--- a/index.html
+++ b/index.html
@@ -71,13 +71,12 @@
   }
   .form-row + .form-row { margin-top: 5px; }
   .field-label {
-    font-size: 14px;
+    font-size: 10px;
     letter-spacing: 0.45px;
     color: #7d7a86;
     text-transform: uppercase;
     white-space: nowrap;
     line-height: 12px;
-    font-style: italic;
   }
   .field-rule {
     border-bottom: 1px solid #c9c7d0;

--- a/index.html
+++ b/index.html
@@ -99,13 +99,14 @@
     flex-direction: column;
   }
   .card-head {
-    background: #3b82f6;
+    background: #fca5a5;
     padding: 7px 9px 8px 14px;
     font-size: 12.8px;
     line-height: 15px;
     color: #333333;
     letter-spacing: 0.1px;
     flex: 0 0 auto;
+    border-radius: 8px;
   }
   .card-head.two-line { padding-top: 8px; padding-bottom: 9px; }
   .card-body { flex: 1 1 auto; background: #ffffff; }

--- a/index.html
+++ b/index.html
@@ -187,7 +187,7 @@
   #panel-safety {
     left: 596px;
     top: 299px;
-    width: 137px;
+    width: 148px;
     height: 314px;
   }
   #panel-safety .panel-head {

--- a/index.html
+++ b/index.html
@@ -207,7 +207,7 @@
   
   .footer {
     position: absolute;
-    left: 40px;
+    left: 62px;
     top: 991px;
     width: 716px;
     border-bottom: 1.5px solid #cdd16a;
——————
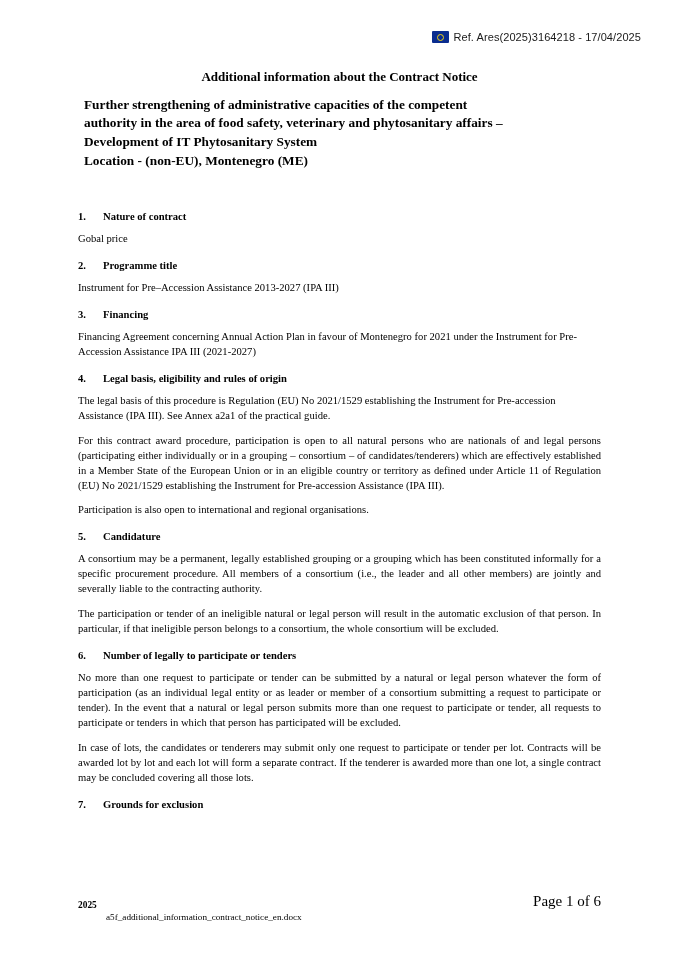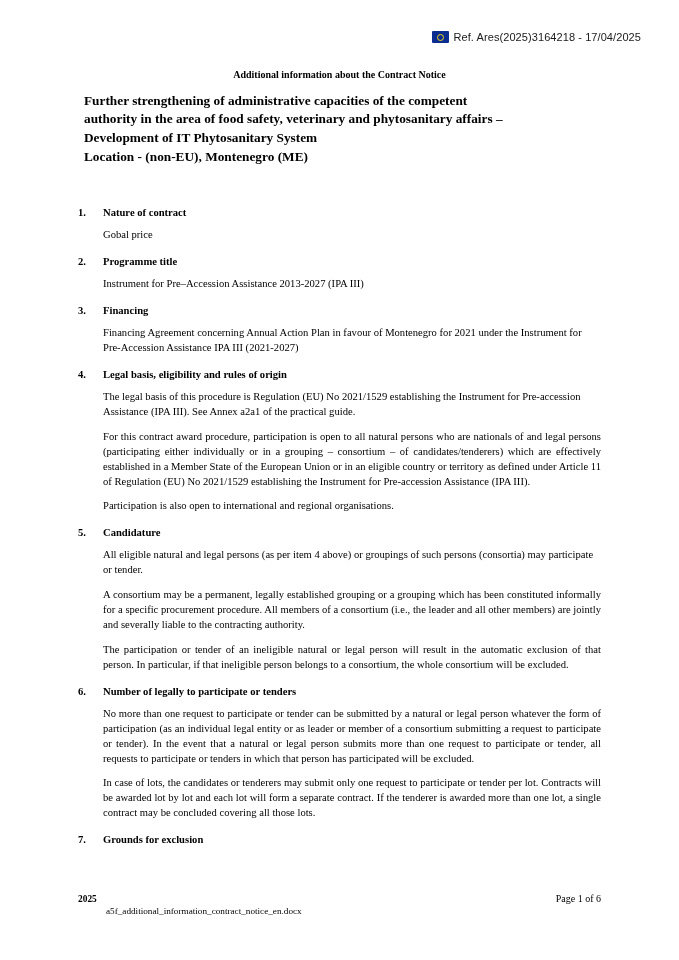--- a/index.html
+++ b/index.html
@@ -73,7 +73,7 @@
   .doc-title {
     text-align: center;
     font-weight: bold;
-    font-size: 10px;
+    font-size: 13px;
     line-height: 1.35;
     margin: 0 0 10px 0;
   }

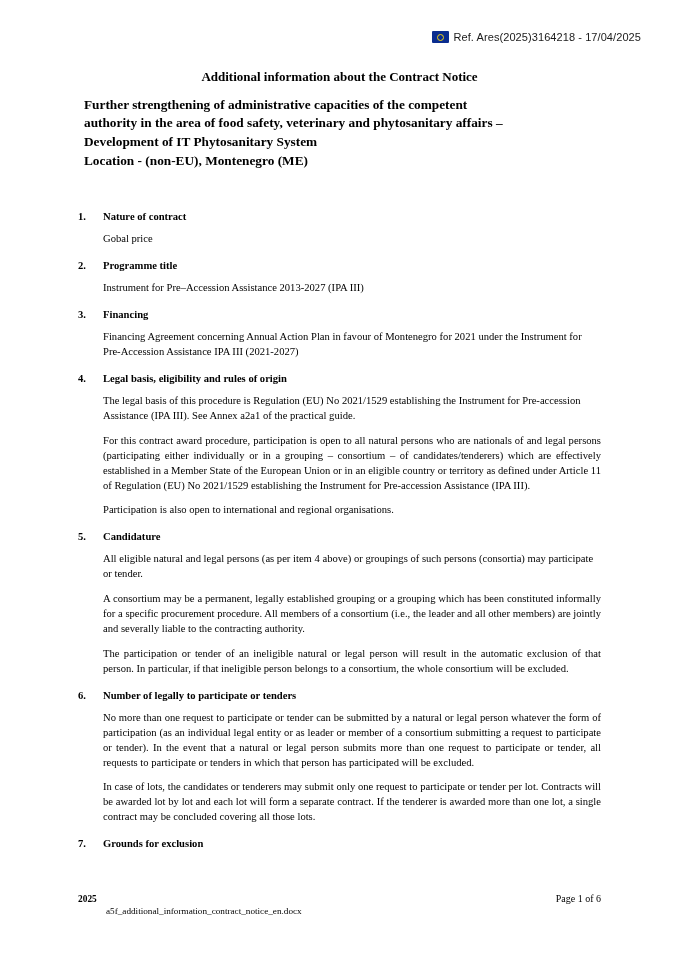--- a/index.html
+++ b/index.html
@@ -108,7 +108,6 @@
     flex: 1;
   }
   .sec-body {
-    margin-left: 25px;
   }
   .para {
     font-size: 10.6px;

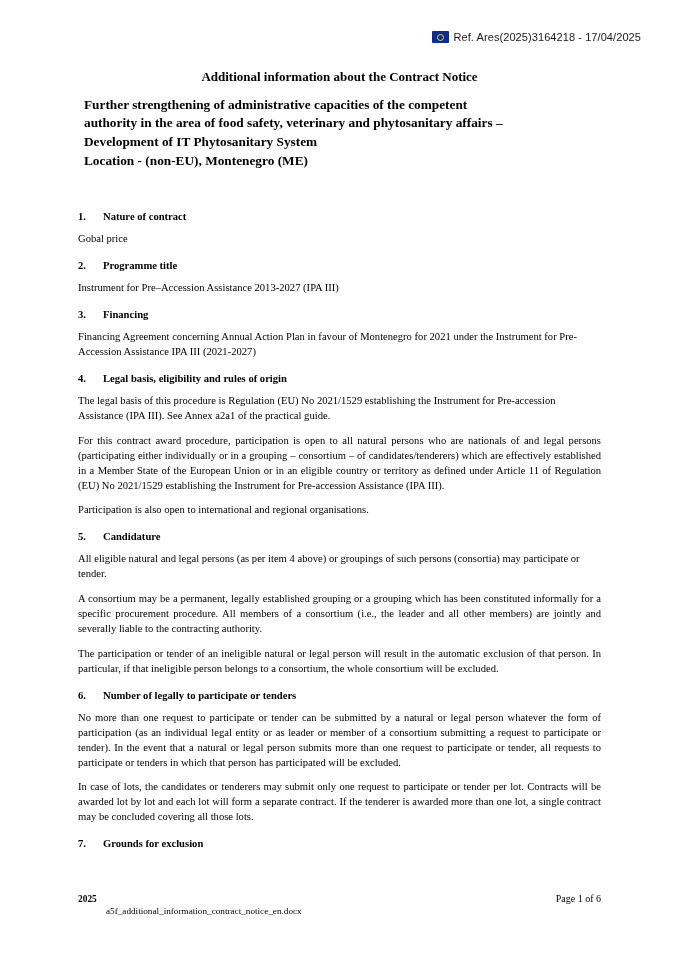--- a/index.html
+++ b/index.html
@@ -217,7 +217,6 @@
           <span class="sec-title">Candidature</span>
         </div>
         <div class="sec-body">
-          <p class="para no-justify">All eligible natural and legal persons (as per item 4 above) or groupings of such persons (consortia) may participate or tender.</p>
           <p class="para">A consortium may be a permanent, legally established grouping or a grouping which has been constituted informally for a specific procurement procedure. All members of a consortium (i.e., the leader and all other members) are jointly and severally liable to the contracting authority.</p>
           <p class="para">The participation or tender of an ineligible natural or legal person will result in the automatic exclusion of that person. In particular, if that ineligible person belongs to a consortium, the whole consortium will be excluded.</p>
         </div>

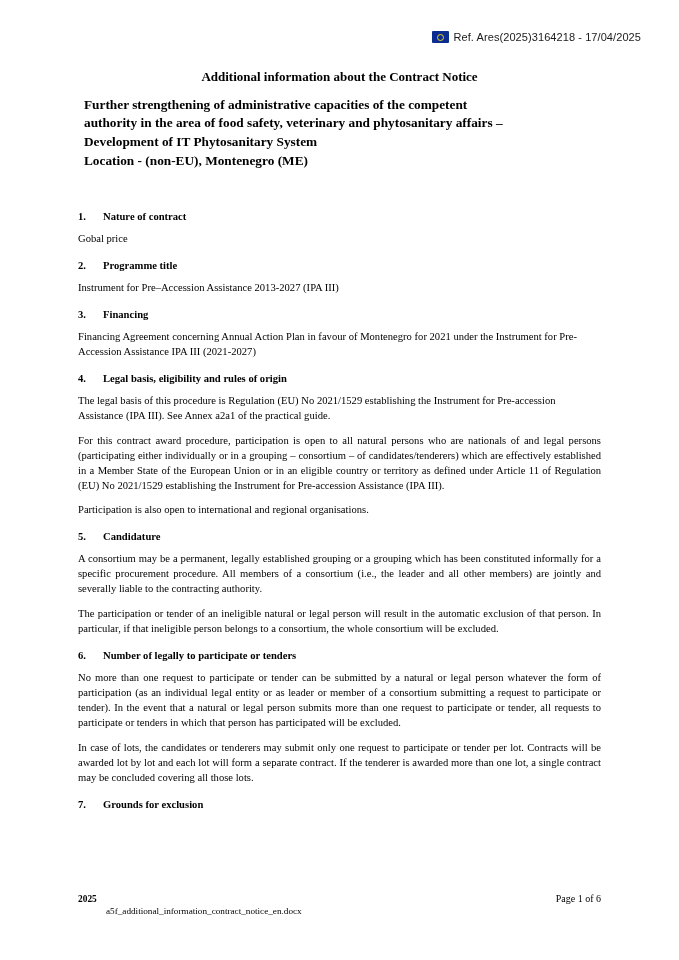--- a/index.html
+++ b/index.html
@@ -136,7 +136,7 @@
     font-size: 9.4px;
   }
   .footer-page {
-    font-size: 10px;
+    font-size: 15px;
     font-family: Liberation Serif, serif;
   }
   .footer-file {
——————
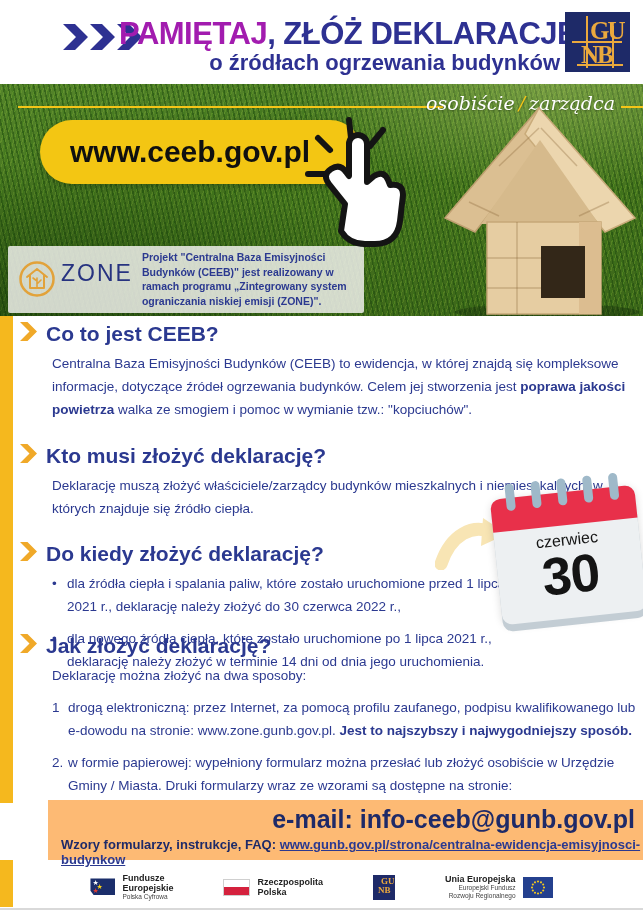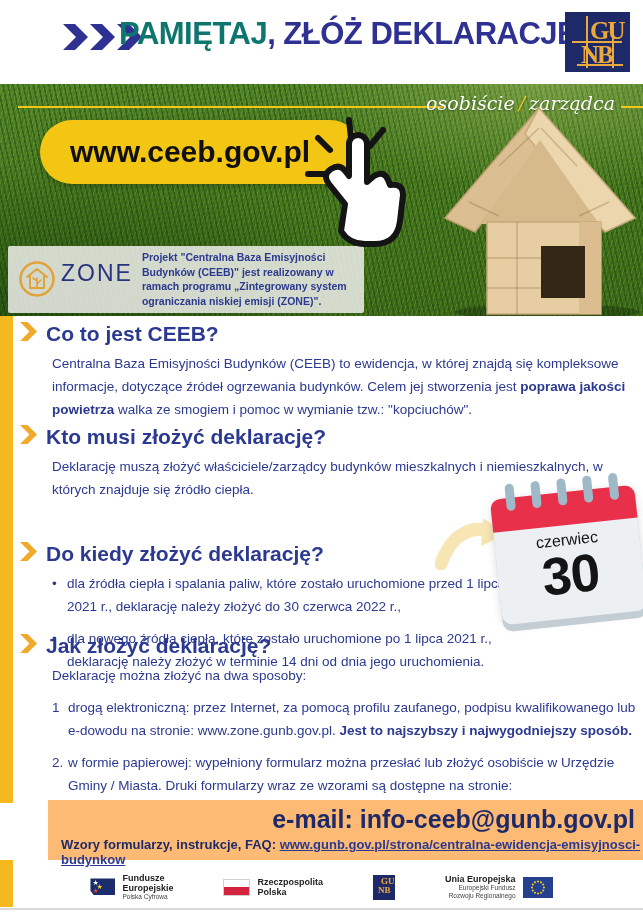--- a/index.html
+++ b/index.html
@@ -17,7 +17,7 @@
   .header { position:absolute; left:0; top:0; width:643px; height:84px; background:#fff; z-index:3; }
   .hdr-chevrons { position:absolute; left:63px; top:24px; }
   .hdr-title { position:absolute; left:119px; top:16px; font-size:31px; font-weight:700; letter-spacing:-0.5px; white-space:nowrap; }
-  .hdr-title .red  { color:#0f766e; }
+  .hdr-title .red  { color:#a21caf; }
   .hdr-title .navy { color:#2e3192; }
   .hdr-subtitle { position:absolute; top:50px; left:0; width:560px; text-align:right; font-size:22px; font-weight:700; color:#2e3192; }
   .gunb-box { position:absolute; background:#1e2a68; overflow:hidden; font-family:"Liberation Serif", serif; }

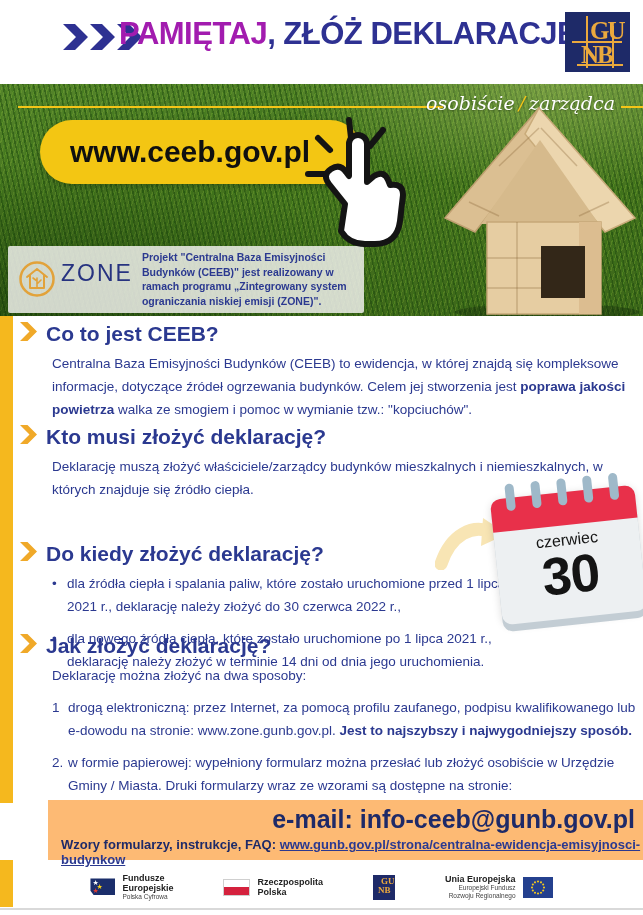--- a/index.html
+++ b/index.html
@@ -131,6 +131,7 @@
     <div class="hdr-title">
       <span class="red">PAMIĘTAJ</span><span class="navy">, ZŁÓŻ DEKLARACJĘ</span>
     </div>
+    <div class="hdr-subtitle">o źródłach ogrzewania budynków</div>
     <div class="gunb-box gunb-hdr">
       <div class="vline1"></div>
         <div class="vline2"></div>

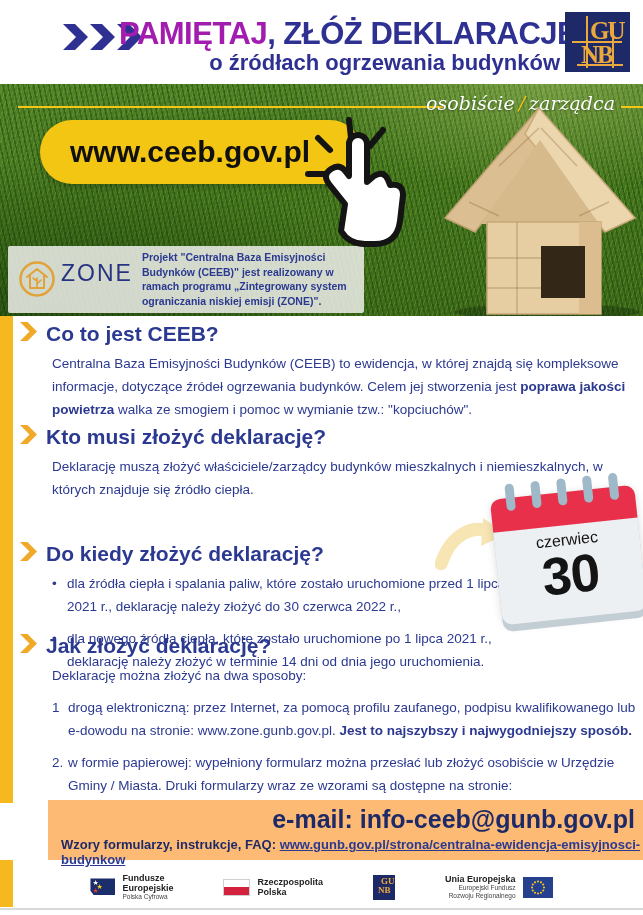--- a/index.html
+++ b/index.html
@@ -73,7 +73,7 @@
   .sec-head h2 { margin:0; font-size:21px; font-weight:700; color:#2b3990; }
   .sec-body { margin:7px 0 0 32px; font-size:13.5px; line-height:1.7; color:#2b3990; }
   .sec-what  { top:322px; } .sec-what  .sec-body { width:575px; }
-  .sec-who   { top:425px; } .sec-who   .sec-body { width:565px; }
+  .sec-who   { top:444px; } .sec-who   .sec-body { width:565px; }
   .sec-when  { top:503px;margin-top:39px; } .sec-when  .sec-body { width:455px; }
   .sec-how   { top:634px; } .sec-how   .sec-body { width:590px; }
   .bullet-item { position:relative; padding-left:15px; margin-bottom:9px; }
——————
__WHAT IS BEING ASKED__:
Lines holding "white" are the ones to copy; find all of them in the listing.

__RESULT OF THIS EXERCISE__:
     white-space: nowrap;
   .hdr-title { position:absolute; left:119px; top:16px; font-size:31px; font-weight:700; letter-spacing:-0.5px; white-space:nowrap; }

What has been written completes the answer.